DeepSeek, a Chinese AI company, recently launched an improved version of its reasoning AI model, R1-0528, which excels in math and coding benchmarks. However, the company has not revealed its training data sources. Some AI researchers suggest that DeepSeek may have used Google’s Gemini models for training.
Evidence was highlighted by Sam Paech, an Australian developer, who noted that DeepSeek’s model’s language and expressions closely resemble those of Google Gemini 2.5 Pro, based on a social media post. Another researcher, involved with SpeechMap, a project analyzing AI “thoughts,” observed that the model’s outputs also appeared similar to Gemini traces.
While this isn’t conclusive proof, it raises concerns about the training practices behind DeepSeek’s model. Historically, the company has faced accusations of using data from rival AI models. In December, developers noticed DeepSeek’s V3 model often identified itself as ChatGPT, implying it might have been trained on ChatGPT chat logs.

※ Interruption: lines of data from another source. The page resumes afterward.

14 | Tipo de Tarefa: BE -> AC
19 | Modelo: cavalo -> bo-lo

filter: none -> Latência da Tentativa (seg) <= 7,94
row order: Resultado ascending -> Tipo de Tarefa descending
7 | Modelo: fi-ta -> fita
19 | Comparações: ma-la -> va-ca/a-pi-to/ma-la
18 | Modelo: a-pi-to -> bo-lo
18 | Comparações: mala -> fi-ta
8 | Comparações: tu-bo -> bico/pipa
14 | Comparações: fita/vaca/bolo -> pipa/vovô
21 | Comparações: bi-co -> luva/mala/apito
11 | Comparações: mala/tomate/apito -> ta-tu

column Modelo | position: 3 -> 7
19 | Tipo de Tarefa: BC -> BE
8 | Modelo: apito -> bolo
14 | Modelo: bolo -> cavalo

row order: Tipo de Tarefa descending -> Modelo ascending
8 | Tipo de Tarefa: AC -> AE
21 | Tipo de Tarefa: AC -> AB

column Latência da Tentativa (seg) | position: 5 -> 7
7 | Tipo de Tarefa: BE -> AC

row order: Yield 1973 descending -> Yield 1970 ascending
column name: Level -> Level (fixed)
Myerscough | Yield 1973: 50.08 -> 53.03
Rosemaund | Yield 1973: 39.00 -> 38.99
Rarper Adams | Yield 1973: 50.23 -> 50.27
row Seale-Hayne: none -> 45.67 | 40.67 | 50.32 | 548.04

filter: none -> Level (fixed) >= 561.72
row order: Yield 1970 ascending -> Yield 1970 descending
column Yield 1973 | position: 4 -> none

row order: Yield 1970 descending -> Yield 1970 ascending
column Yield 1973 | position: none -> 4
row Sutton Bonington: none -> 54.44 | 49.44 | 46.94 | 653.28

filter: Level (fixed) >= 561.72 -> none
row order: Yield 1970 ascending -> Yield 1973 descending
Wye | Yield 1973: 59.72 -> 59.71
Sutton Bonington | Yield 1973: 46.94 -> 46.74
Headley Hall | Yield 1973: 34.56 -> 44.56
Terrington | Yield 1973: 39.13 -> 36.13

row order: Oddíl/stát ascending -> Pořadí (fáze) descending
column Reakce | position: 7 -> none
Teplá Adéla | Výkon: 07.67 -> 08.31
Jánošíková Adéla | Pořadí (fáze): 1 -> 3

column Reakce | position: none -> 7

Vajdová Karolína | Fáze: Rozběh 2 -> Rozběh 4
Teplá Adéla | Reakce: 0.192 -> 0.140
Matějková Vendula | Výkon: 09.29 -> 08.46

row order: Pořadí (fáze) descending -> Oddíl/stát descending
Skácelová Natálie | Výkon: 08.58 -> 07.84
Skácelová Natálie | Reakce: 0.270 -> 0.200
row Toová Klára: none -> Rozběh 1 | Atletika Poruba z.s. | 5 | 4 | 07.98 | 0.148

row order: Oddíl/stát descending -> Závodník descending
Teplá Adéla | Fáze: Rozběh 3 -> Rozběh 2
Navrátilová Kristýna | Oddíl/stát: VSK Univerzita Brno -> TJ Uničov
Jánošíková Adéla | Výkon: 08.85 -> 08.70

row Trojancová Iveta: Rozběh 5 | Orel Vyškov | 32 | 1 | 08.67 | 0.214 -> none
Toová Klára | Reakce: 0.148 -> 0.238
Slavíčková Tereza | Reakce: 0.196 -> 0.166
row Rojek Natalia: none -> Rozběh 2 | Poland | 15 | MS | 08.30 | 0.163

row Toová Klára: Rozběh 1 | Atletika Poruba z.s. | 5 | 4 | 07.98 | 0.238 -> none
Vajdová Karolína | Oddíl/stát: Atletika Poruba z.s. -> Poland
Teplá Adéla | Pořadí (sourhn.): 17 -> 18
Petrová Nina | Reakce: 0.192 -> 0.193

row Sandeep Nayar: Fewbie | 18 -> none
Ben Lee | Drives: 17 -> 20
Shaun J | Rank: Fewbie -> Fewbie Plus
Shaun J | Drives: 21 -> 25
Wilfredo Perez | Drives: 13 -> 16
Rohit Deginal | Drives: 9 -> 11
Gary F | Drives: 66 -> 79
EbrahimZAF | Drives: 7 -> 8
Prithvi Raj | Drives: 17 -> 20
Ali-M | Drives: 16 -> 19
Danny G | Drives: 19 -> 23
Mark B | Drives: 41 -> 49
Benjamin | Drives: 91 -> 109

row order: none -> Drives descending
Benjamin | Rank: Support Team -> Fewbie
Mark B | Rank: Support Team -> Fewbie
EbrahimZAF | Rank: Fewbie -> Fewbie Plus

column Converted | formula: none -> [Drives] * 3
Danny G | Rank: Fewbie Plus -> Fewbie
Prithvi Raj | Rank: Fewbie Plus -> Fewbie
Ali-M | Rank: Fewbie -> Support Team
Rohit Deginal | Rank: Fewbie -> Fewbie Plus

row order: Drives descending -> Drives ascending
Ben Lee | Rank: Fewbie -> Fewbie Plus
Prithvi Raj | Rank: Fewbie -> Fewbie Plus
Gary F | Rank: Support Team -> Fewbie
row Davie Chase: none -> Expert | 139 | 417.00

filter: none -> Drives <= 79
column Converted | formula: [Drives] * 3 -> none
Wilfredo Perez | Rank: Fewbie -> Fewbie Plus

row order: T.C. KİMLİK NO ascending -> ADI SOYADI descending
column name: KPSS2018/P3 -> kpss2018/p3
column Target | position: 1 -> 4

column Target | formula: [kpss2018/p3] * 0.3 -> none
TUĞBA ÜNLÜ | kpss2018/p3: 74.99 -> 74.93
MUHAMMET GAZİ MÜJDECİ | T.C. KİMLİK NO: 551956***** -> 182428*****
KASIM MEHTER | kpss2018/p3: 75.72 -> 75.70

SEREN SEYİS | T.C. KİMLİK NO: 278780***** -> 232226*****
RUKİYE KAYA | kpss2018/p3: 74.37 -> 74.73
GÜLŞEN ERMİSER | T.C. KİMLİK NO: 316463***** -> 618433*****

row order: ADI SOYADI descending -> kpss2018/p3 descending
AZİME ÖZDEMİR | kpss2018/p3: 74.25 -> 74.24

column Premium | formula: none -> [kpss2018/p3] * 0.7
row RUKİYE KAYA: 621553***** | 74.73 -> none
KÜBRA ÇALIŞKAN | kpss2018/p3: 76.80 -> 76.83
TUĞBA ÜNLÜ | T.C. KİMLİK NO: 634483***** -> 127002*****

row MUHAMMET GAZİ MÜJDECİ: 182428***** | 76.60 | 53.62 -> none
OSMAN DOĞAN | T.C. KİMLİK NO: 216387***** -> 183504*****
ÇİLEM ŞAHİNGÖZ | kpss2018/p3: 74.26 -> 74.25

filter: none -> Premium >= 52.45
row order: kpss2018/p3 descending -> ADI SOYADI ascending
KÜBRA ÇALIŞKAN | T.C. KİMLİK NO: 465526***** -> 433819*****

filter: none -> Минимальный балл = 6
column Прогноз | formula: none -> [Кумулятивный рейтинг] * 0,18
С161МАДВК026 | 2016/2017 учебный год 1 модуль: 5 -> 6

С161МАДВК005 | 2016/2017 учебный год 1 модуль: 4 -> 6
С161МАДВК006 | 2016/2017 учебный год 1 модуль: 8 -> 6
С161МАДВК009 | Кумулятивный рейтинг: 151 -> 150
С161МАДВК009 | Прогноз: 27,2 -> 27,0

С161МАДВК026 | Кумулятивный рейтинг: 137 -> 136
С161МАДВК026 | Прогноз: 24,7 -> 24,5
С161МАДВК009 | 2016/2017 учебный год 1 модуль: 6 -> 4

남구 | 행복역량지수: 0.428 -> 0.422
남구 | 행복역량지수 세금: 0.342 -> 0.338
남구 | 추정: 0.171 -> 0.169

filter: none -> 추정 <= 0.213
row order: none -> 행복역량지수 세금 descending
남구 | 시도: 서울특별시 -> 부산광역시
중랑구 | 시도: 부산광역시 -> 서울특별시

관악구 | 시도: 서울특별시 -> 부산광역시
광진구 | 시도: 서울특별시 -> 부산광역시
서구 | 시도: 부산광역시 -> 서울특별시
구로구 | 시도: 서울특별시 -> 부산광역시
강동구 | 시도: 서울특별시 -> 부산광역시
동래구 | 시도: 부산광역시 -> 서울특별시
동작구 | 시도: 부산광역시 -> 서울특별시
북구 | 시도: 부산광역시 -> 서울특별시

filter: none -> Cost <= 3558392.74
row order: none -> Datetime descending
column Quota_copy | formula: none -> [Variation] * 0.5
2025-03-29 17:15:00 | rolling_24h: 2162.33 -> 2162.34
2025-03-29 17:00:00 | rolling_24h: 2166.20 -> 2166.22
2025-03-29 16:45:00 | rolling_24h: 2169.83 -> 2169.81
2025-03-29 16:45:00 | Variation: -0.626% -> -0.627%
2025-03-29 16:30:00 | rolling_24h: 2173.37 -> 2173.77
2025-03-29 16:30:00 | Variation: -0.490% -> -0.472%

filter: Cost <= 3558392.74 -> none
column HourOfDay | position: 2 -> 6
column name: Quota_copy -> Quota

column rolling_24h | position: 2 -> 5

OpenAI indicated to the Financial Times earlier this year that it found clues linking DeepSeek to distillation, a technique where information is extracted from larger, more advanced models for training новы neural networks. According to Bloomberg, in late 2024, Microsoft detected significant data leaks from OpenAI developer accounts suspected to be linked to DeepSeek.
Although distillation is common, OpenAI’s policies prohibit using its outputs to build competing AI. Experts note that many models tend to generate similar phrases and behaviors due to the widespread contamination of training data, which includes AI-generated content, clickbait, and bots flooding platforms like Reddit and X. Nathan Lambert from AI2 said DeepSeek may have generated synthetic data from the best API models like Gemini to compensate for limited compute resources, which are plentiful in DeepSeek’s case.
In response, AI firms are strengthening security to prevent data leaks and unauthorized training. OpenAI now mandates ID verification for access to advanced models, excluding China, while Google has begun summarizing traces from its platform to protect proprietary information. This ongoing situation underscores rising concerns over transparency and competition in AI development.